The problem
From the first line to the last, copy the data exactly and drop the pictures.

Data extract

----

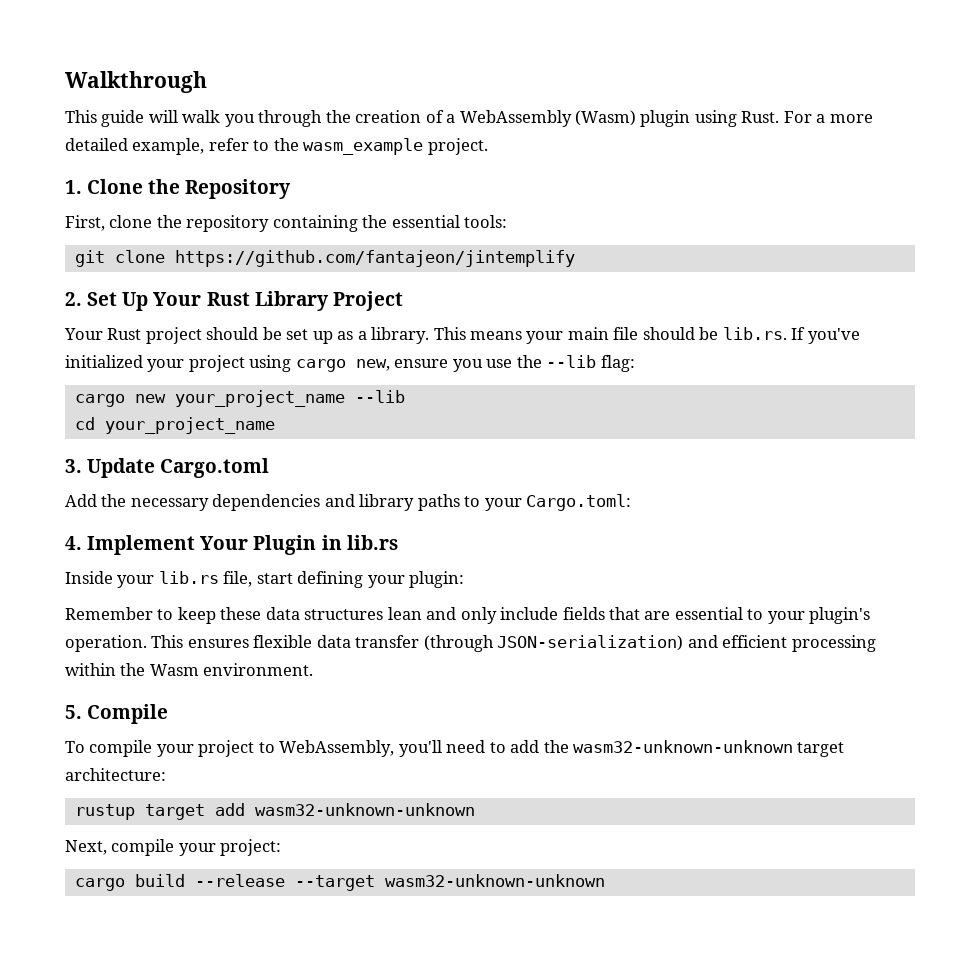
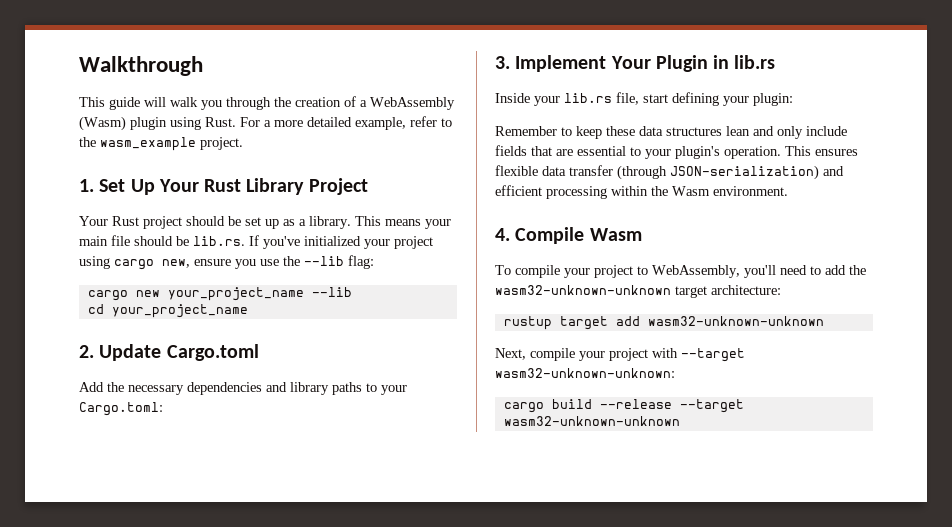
- 1. Clone the Repository
- First, clone the repository containing the essential tools:
- git clone https://github.com/fantajeon/jintemplify
- 2. Set Up Your Rust Library Project
+ 1. Set Up Your Rust Library Project
- 3. Update Cargo.toml
+ 2. Update Cargo.toml
- 4. Implement Your Plugin in lib.rs
+ 3. Implement Your Plugin in lib.rs
- 5. Compile
+ 4. Compile Wasm
- Next, compile your project:
+ Next, compile your project with --target wasm32-unknown-unknown:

----

Response box
- 1. Clone the Repository
- First, clone the repository containing the essential tools:
- git clone https://github.com/fantajeon/jintemplify
- 2. Set Up Your Rust Library Project
+ 1. Set Up Your Rust Library Project
- 3. Update Cargo.toml
+ 2. Update Cargo.toml
- 4. Implement Your Plugin in lib.rs
+ 3. Implement Your Plugin in lib.rs
- 5. Compile
+ 4. Compile Wasm
- Next, compile your project:
+ Next, compile your project with --target wasm32-unknown-unknown:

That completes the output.